Task description
Give back each record precisely, pictures excluded.

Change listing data
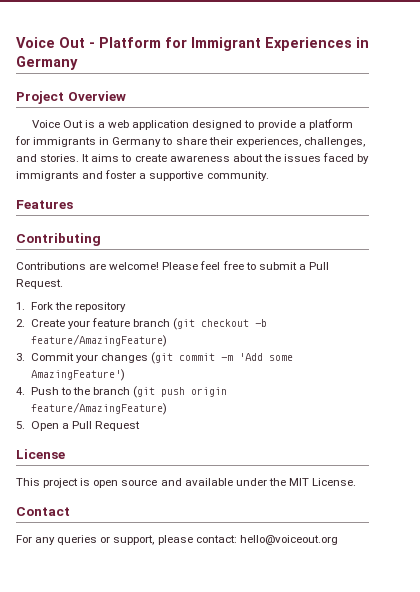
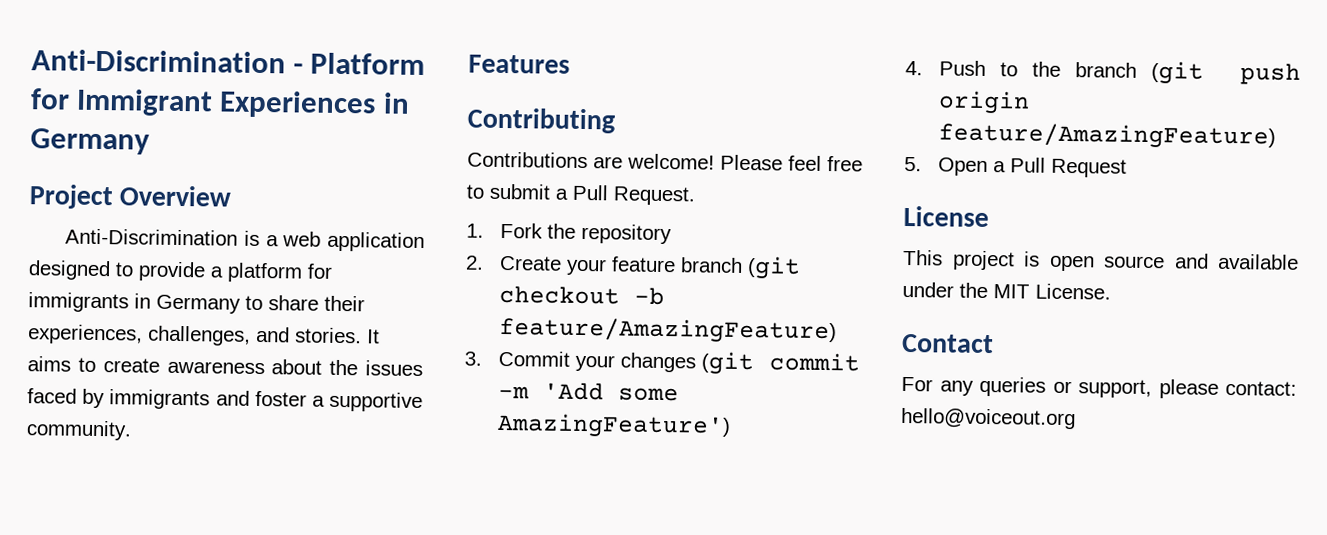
- Voice Out - Platform for Immigrant Experiences in Germany
+ Anti-Discrimination - Platform for Immigrant Experiences in Germany
- Voice Out is a web application designed to provide a platform for immigrants in Germany to share their experiences, challenges, and stories.
+ Anti-Discrimination is a web application designed to provide a platform for immigrants in Germany to share their experiences, challenges, and stories.

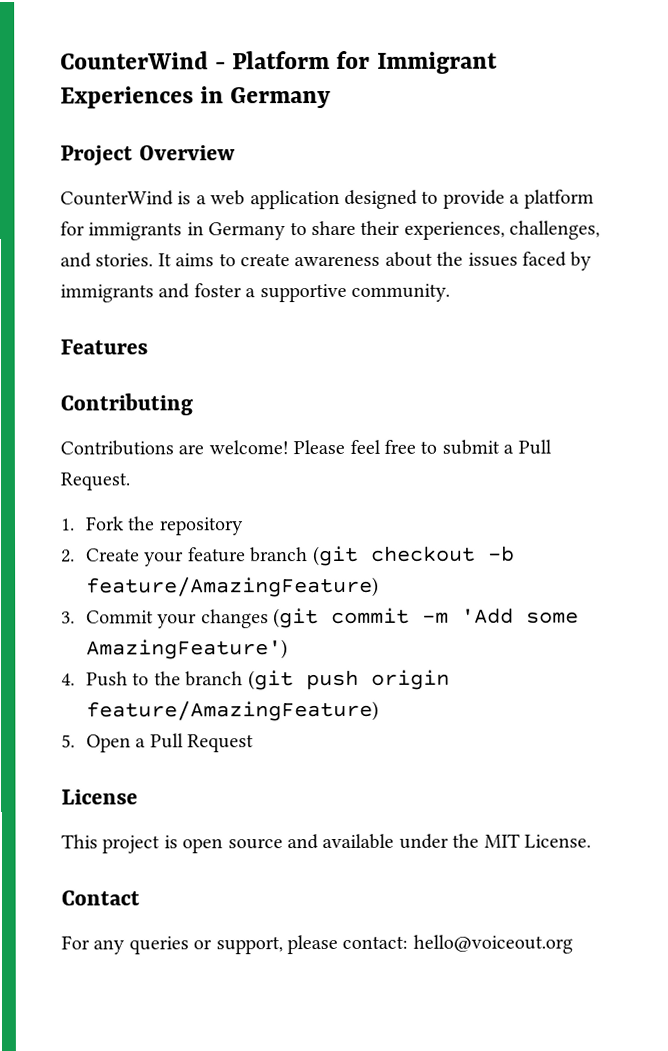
- Anti-Discrimination - Platform for Immigrant Experiences in Germany
+ CounterWind - Platform for Immigrant Experiences in Germany
- Anti-Discrimination is a web application designed to provide a platform for immigrants in Germany to share their experiences, challenges, and stories.
+ CounterWind is a web application designed to provide a platform for immigrants in Germany to share their experiences, challenges, and stories.

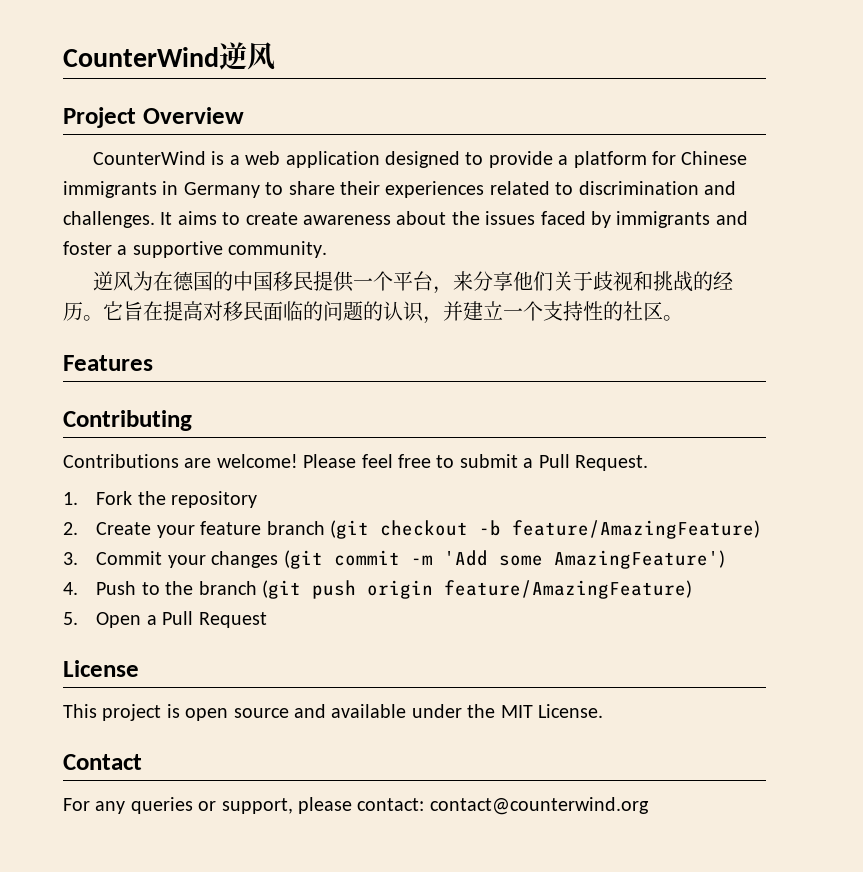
- CounterWind - Platform for Immigrant Experiences in Germany
+ CounterWind逆风
- CounterWind is a web application designed to provide a platform for immigrants in Germany to share their experiences, challenges, and stories.
+ CounterWind is a web application designed to provide a platform for Chinese immigrants in Germany to share their experiences related to discrimination and challenges.
+ 逆风为在德国的中国移民提供一个平台，来分享他们关于歧视和挑战的经历。它旨在提高对移民面临的问题的认识，并建立一个支持性的社区。
- For any queries or support, please contact: hello@voiceout.org
+ For any queries or support, please contact: contact@counterwind.org

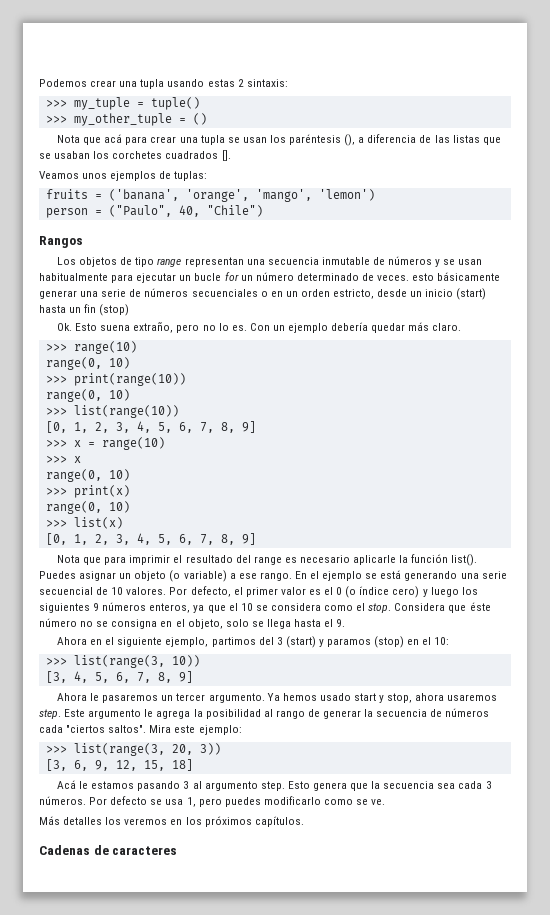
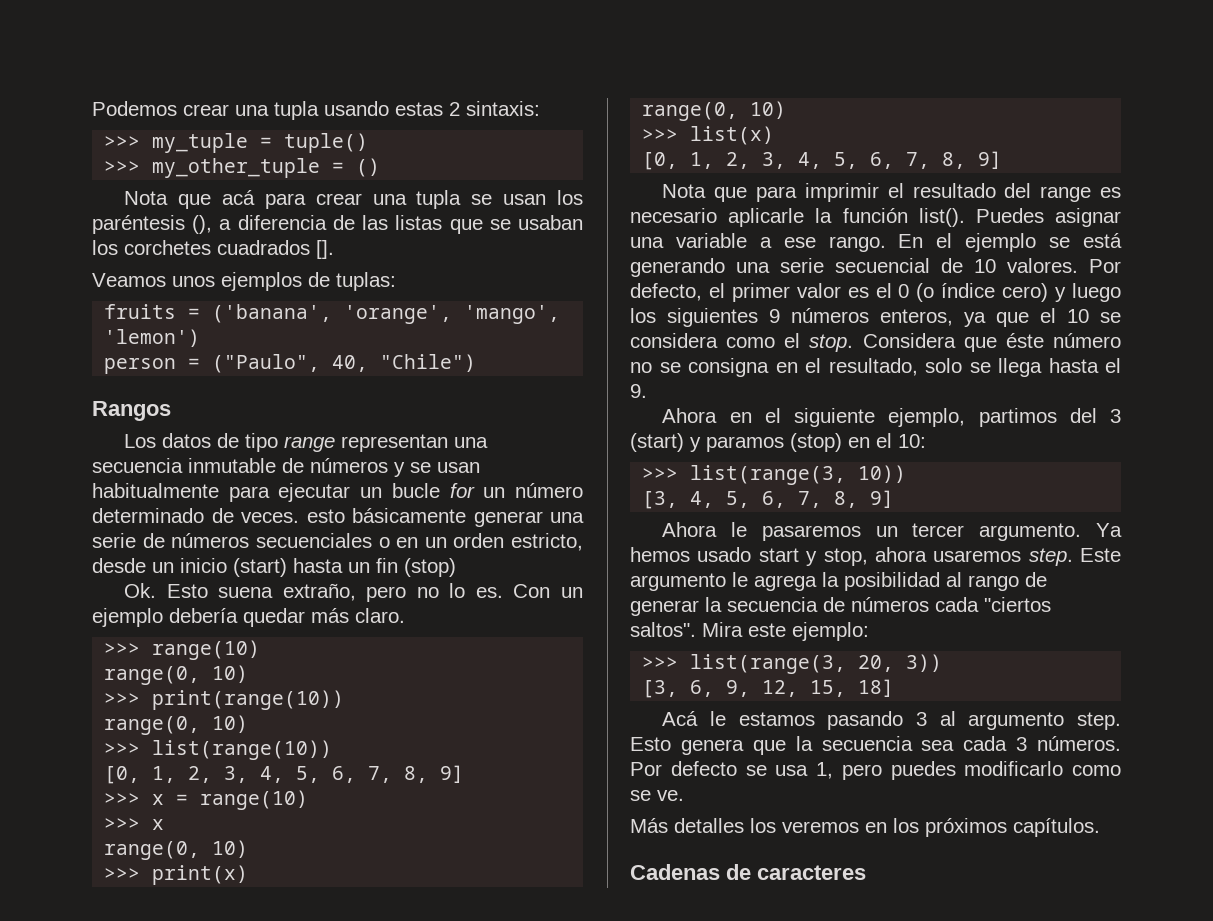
- Los objetos de tipo range representan una secuencia inmutable de números y se usan habitualmente para ejecutar un bucle for un número determinado de veces. esto básicamente generar una serie de números secuenciales o en un orden estricto, desde un inicio (start) hasta un fin (stop)
+ Los datos de tipo range representan una secuencia inmutable de números y se usan habitualmente para ejecutar un bucle for un número determinado de veces. esto básicamente generar una serie de números secuenciales o en un orden estricto, desde un inicio (start) hasta un fin (stop)
- Puedes asignar un objeto (o variable) a ese rango.
+ Puedes asignar una variable a ese rango.
- Considera que éste número no se consigna en el objeto, solo se llega hasta el 9.
+ Considera que éste número no se consigna en el resultado, solo se llega hasta el 9.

Solution to the exercise
- Voice Out - Platform for Immigrant Experiences in Germany
+ Anti-Discrimination - Platform for Immigrant Experiences in Germany
- Voice Out is a web application designed to provide a platform for immigrants in Germany to share their experiences, challenges, and stories.
+ Anti-Discrimination is a web application designed to provide a platform for immigrants in Germany to share their experiences, challenges, and stories.

- Anti-Discrimination - Platform for Immigrant Experiences in Germany
+ CounterWind - Platform for Immigrant Experiences in Germany
- Anti-Discrimination is a web application designed to provide a platform for immigrants in Germany to share their experiences, challenges, and stories.
+ CounterWind is a web application designed to provide a platform for immigrants in Germany to share their experiences, challenges, and stories.

- CounterWind - Platform for Immigrant Experiences in Germany
+ CounterWind逆风
- CounterWind is a web application designed to provide a platform for immigrants in Germany to share their experiences, challenges, and stories.
+ CounterWind is a web application designed to provide a platform for Chinese immigrants in Germany to share their experiences related to discrimination and challenges.
+ 逆风为在德国的中国移民提供一个平台，来分享他们关于歧视和挑战的经历。它旨在提高对移民面临的问题的认识，并建立一个支持性的社区。
- For any queries or support, please contact: hello@voiceout.org
+ For any queries or support, please contact: contact@counterwind.org

- Los objetos de tipo range representan una secuencia inmutable de números y se usan habitualmente para ejecutar un bucle for un número determinado de veces. esto básicamente generar una serie de números secuenciales o en un orden estricto, desde un inicio (start) hasta un fin (stop)
+ Los datos de tipo range representan una secuencia inmutable de números y se usan habitualmente para ejecutar un bucle for un número determinado de veces. esto básicamente generar una serie de números secuenciales o en un orden estricto, desde un inicio (start) hasta un fin (stop)
- Puedes asignar un objeto (o variable) a ese rango.
+ Puedes asignar una variable a ese rango.
- Considera que éste número no se consigna en el objeto, solo se llega hasta el 9.
+ Considera que éste número no se consigna en el resultado, solo se llega hasta el 9.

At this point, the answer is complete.